Prima di approcciare Ma (2015) ricordo il laconico commento di un qualche utente su un qualche sito straniero rimosso dalla mia memoria che lo definiva in stretta sintesi “una cagata hipster”, non so quanta ragione potesse avere il tizio in questione ma di fronte a certe manifestazioni al limite della tolleranza ci si può anche spazientire a volte, però prima di inveire a caso è bene rendere conto di ciò che è un punto fermo: Celia Rowlson-Hall, la regista, ed il suo one-woman-show lungo quasi novanta minuti. Celia ha sempre sfogato i suoi bisogni artistici attraverso la danza, e dopo essersi affermata come ballerina si è prestata al campo della coreografia collaborando con professionisti di rilievo come Alicia Keys e gli MGMT, tale aspetto legato alla dimensione del ballo si riversa in toto, o almeno per buona parte, in Ma che, essendo un film senza dialoghi, pone un particolare accento sulla configurazione del quadro oltre che ad uno studio del corpo all’interno di esso. Ci sono almeno due sequenze che scalzano (tra virgolette) il cinema per lasciare il posto ad intense performance attorial-danzanti (senza che vi sia musica, il che rende le cose più difficili da digerire), mi riferisco a quella in cui lei e lui si ritrovano nella stanza del motel a comportarsi come animali, e a quella che si svolge nel medesimo luogo dove la protagonista esaspera il proprio comportamento. Senza il filtro del trascorso lavorativo della Rowlson-Hall saremmo qui a lamentarci piuttosto seccati, così accade invece la possibilità di aprirsi ad una parca comprensione. Sono queste motivazioni valide (ossia un proseguimento concettuale di un percorso personale da un ambito all’altro) per non imprecare subito verso ciò che non si capisce? Io rispondo sottovoce di sì.

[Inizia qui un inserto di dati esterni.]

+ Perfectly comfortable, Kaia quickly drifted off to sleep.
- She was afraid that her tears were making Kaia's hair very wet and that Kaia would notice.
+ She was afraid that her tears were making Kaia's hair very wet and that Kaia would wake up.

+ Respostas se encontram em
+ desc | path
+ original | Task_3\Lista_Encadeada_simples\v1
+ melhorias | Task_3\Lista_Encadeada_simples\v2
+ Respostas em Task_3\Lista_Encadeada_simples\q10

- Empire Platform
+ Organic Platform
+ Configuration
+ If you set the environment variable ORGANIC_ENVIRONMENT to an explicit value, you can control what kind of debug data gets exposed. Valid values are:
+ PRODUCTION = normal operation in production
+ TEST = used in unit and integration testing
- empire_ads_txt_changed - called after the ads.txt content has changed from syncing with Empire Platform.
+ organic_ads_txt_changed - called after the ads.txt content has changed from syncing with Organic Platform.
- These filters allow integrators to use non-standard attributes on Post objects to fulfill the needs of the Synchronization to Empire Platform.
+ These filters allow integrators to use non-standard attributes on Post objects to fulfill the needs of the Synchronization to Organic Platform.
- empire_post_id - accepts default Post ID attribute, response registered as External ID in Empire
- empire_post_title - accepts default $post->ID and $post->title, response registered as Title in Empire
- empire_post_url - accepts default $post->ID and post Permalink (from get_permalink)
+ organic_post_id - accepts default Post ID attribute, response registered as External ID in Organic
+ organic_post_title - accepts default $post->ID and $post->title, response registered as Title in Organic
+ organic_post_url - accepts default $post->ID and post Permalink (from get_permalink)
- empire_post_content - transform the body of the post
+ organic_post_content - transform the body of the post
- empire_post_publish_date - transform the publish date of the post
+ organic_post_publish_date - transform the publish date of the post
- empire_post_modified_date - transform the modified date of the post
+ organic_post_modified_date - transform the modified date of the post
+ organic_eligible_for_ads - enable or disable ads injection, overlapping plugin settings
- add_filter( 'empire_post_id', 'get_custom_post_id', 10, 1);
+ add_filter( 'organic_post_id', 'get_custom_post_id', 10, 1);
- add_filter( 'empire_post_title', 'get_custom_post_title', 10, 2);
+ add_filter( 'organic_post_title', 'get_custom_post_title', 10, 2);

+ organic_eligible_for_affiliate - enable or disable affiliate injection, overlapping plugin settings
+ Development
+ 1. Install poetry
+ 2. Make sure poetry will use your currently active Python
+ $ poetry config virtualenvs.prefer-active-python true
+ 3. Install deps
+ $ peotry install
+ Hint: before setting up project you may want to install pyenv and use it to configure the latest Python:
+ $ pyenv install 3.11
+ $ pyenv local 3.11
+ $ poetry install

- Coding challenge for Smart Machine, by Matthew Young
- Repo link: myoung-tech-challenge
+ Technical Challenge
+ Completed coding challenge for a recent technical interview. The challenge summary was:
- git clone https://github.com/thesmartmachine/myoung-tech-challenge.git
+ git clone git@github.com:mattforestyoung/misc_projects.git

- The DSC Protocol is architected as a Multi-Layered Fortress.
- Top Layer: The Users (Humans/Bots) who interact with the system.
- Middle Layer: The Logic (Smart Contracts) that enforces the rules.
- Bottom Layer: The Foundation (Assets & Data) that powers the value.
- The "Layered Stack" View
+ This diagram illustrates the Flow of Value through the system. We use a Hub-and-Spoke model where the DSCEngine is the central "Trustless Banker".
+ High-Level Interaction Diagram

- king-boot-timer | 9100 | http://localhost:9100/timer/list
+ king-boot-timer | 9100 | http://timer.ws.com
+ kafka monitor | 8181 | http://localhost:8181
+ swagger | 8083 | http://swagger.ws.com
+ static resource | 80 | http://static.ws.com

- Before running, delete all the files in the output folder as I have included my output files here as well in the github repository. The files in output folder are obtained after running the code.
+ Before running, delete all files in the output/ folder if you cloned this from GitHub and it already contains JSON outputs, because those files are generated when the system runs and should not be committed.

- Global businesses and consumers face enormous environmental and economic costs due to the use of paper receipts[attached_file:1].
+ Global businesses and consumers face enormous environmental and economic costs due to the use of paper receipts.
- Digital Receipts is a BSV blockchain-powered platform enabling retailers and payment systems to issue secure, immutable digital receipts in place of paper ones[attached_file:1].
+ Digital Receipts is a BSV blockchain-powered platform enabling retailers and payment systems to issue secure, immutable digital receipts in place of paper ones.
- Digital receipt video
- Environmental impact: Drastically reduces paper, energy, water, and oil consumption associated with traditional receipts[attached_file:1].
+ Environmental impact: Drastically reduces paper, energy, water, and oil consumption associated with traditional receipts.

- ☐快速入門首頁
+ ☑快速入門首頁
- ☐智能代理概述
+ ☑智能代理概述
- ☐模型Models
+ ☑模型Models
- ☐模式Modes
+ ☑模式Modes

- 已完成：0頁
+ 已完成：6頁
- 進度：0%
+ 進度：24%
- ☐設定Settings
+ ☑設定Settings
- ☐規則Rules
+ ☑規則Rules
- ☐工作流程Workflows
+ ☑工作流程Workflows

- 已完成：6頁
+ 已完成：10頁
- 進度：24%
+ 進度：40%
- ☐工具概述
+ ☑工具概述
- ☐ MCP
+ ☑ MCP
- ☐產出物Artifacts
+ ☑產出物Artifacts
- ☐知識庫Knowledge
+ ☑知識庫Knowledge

Perché poi è evidente che Ma la faccia fuori dal vaso, e non di poco, la scelta di affrontare la spiritualità aggiornandola in una traiettoria autoriale è un boomerang che torna violentemente indietro. Sulle polverose tracce di Twentynine Palms (2003) e con un bagaglio cinefilo che contempla più d’un surrealista europeo, la filmmaker propone una personalissima versione di Maria (interpretata da lei stessa) che vaga nel deserto americano. Arduo definirla una visione accattivante poiché l’impronta arty che la permea tocca quell’arroganza che segna la linea di demarcazione tra un Artista e chi vorrebbe esserlo, comunque nel procedere sfrontato verso lidi inintelligibili ci sono sporadici momenti che allertano l’attenzione figli di un’idea formale che sa sedurre i bisogni estetici dello spettatore, per ulteriori delucidazioni (ri)guardare lo stupro ai danni della donna (gran potenza nell’immagine delle pareti che crollano) o l’ossessione verso l’acqua scandita dalla sua negazione (non si rompono le acque, ma le sabbie), un accostamento la cui portata semantica non è univocamente traducibile e che, per dribblare affanni interpretativi, è meglio accogliere senza farsi troppe domande. Infatti credo che il punto fondamentale non sia tanto la decrittazione del manufatto quanto il grado di libertà che la cara Celia si prende, in altre parole: c’è un confine oltre il quale un artista non può spingersi per evitare di “prendere in giro” chi assiste?

Celia Rowlson-Hall è persona impegnata civilmente e molto attenta all’universo femminile, Ma potrebbe e dovrebbe essere un’opera che sottotestualmente si lega a ciò, del resto Maria è un archetipo della categoria e da lì non si scappa. Non semplice trovare chiari riscontri ma parrebbe che qui si parli di un tragitto formativo (formarsi al e nel mondo) che alla resa dei conti diventa trasformativo, dal femminino (una figura vessata e umiliata) al mascolino (l’obbligo della fellatio), status che le permette di valicare i territori aridi e approdare in una specie di casa celeste dove si dà vita ad un potenziale nuovo profeta. Il perché venga scelto di dare un cambio di marcia alla vicenda quando la ragazza indossa abiti maschili atteggiandosi da uomo è un mistero che sulla scia di quanto l’ha preceduto non si dipana. Al fitto e patinato enigma risponde sempre la presenza di Rowlson-Hall, àncora a cui si riconosce un’attitudine all’esibirsi da non sprecare, il suo leggero strabismo, la gracilità anatomica, una bellezza diafana e aliena ne accrescono l’impatto in video, a prescindere dall’apprezzamento o meno della pellicola le sembianze di una Madonna errante di tal fatta perdureranno.